Re: "Orphan" segment files

Posted by Edwin Tang <em...@yahoo.com>.
Hello,

I am running on Windows XP. Since our indices are constantly changing, we close
the searchers after each search.

I was running Lucene 1.4 and 1.4.1, and saw this problem. I replaced 1.4.1 with
1.4.2 on Friday, but haven't had a chance to observe its behavior since.

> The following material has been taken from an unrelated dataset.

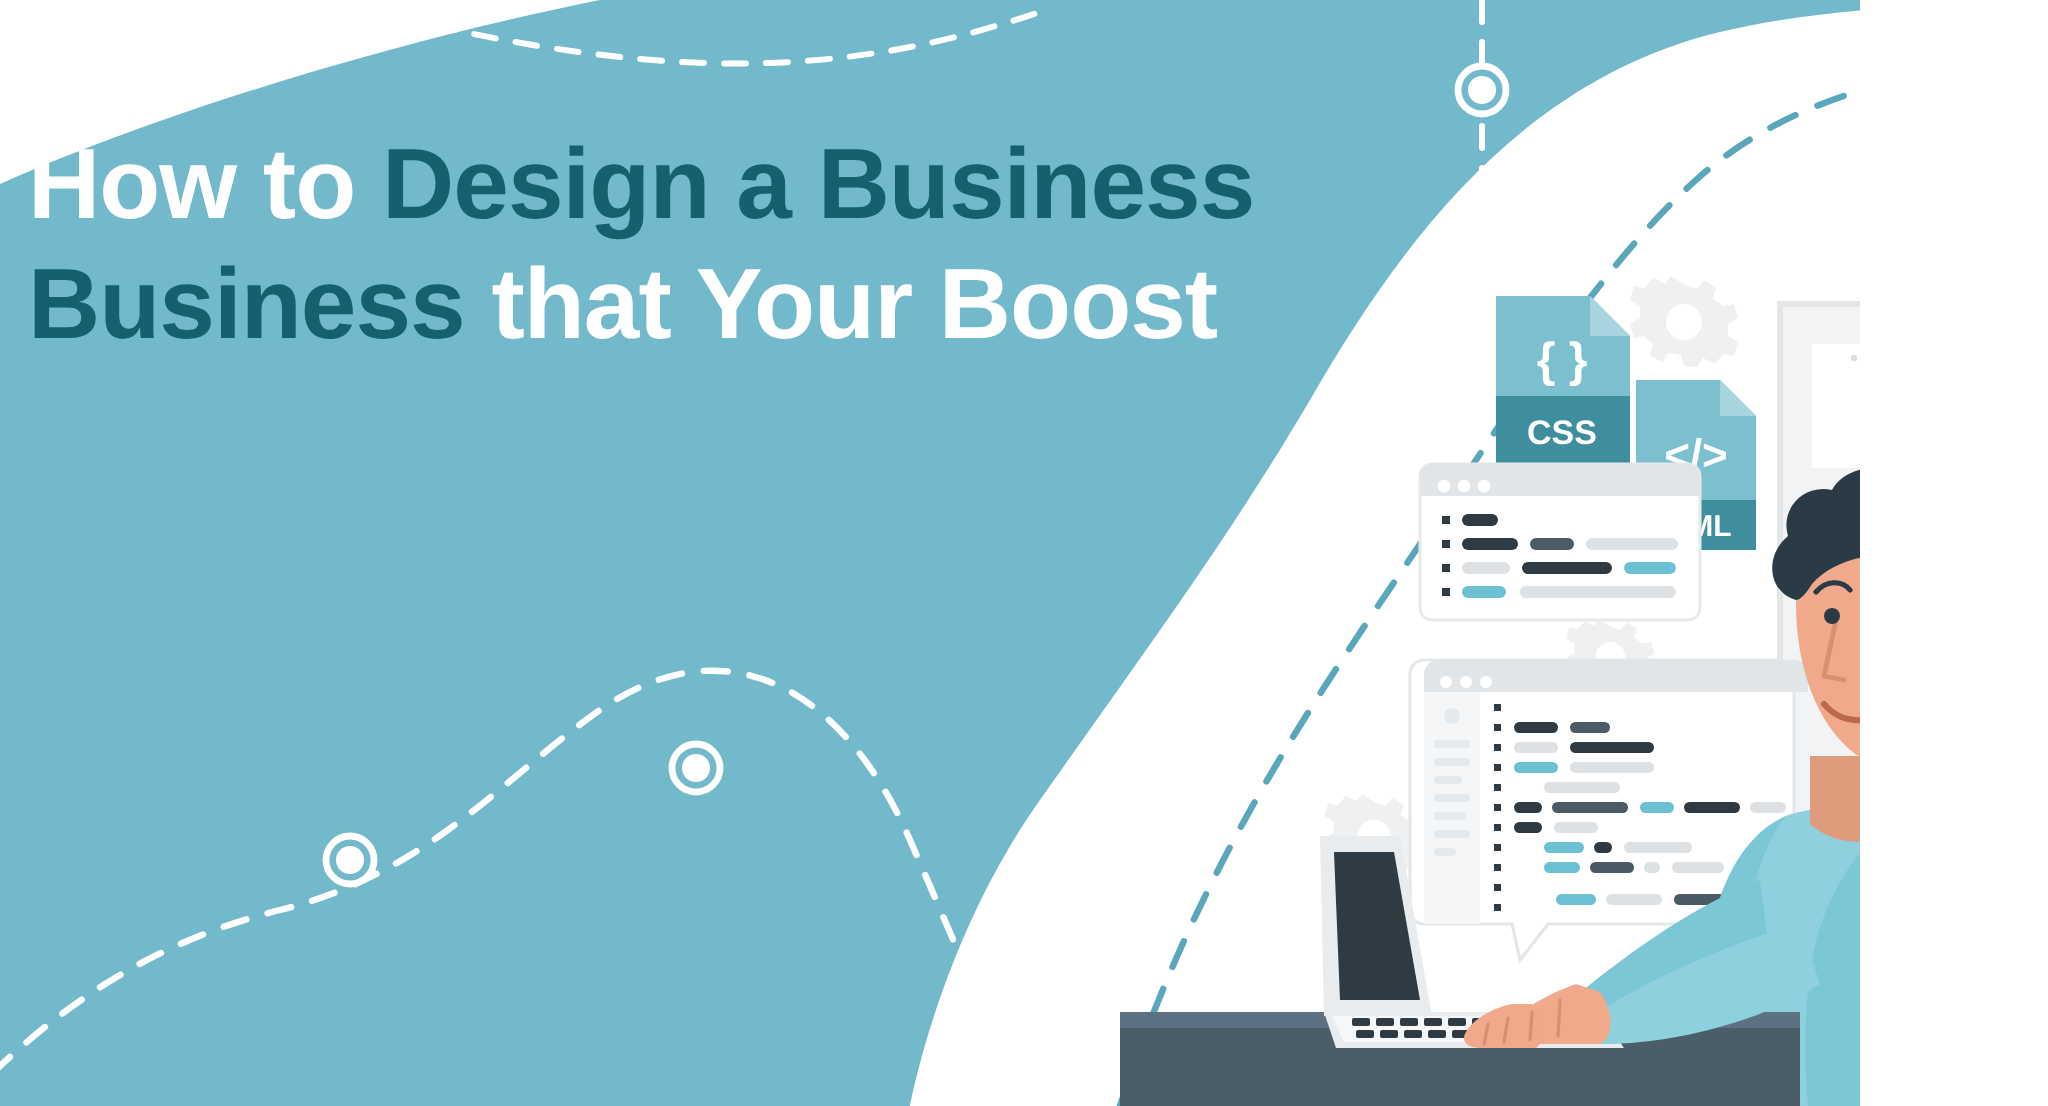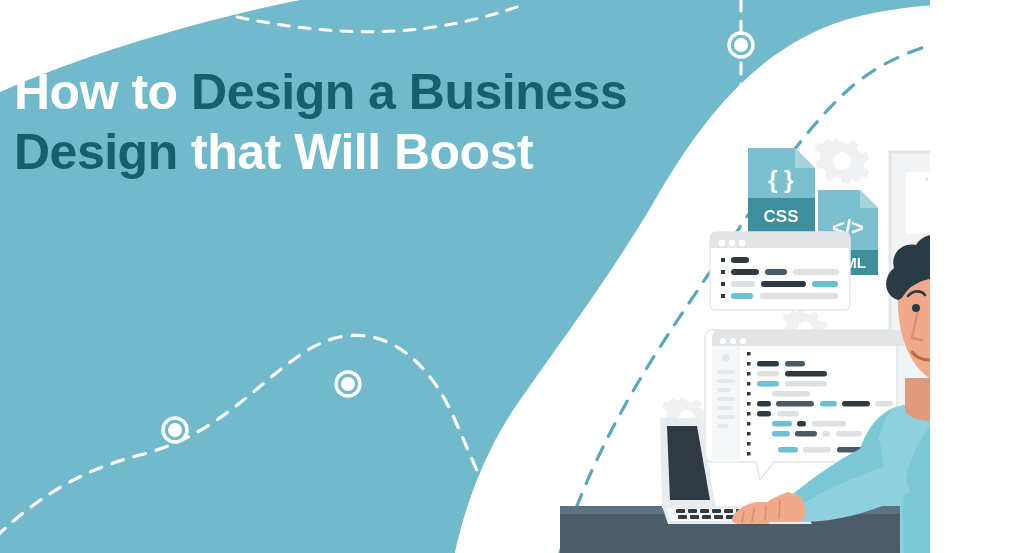"Design" span.w-dark { text: Design -> Business }
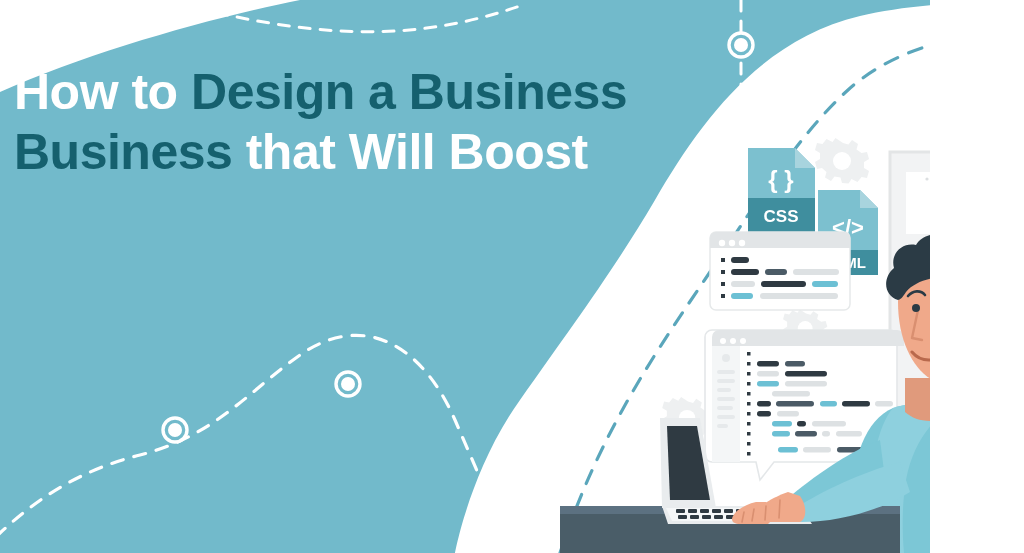"that Will Boost" span.w-white { text: Will -> Your }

Would you say it's safe to delete these files?

Thanks,
Ed

--- Dmitry Serebrennikov <dm...@earthlink.net> wrote:

> This is not a normal behavior, unless you are running on Windows and 
> have searchers open for that long that are still locking the segments 
> (but then they would be in deletable...).
> 
> What version of Lucene are you running? At some point during the past 
> two months there were a few days when CVS snapshot would have had this 
> problem. If you are running from CVS, try the latest release and see if 
> this occurs again.
> 
> Dmitry.
> 
> 
> Edwin Tang wrote:
> 
> >Hello,
> >
> >I'm seeing in my index directory some segment files that are not included in
> the segments or
> >deletable files. These segment files show their last modified date to be
> anywhere between a couple
> >of days ago to a few weeks ago. I'm wondering why these files are not
> contained inside segments or
> >deletable. Is it safe to delete them manually?
> >
> >Thanks,
> >Ed
> >
> >
> >		
> >__________________________________
> >Do you Yahoo!?
> >Yahoo! Mail Address AutoComplete - You start. We finish.
> >http://promotions.yahoo.com/new_mail 
> >
> >---------------------------------------------------------------------
> >To unsubscribe, e-mail: lucene-user-unsubscribe@jakarta.apache.org
> >For additional commands, e-mail: lucene-user-help@jakarta.apache.org
> >
> >
> >  
> >
> 
> 
> ---------------------------------------------------------------------
> To unsubscribe, e-mail: lucene-user-unsubscribe@jakarta.apache.org
> For additional commands, e-mail: lucene-user-help@jakarta.apache.org
> 
> 


__________________________________________________
Do You Yahoo!?
Tired of spam?  Yahoo! Mail has the best spam protection around 
http://mail.yahoo.com 

---------------------------------------------------------------------
To unsubscribe, e-mail: lucene-user-unsubscribe@jakarta.apache.org
For additional commands, e-mail: lucene-user-help@jakarta.apache.org


Re: "Orphan" segment files

Posted by Dmitry Serebrennikov <dm...@earthlink.net>.
This is not a normal behavior, unless you are running on Windows and 
have searchers open for that long that are still locking the segments 
(but then they would be in deletable...).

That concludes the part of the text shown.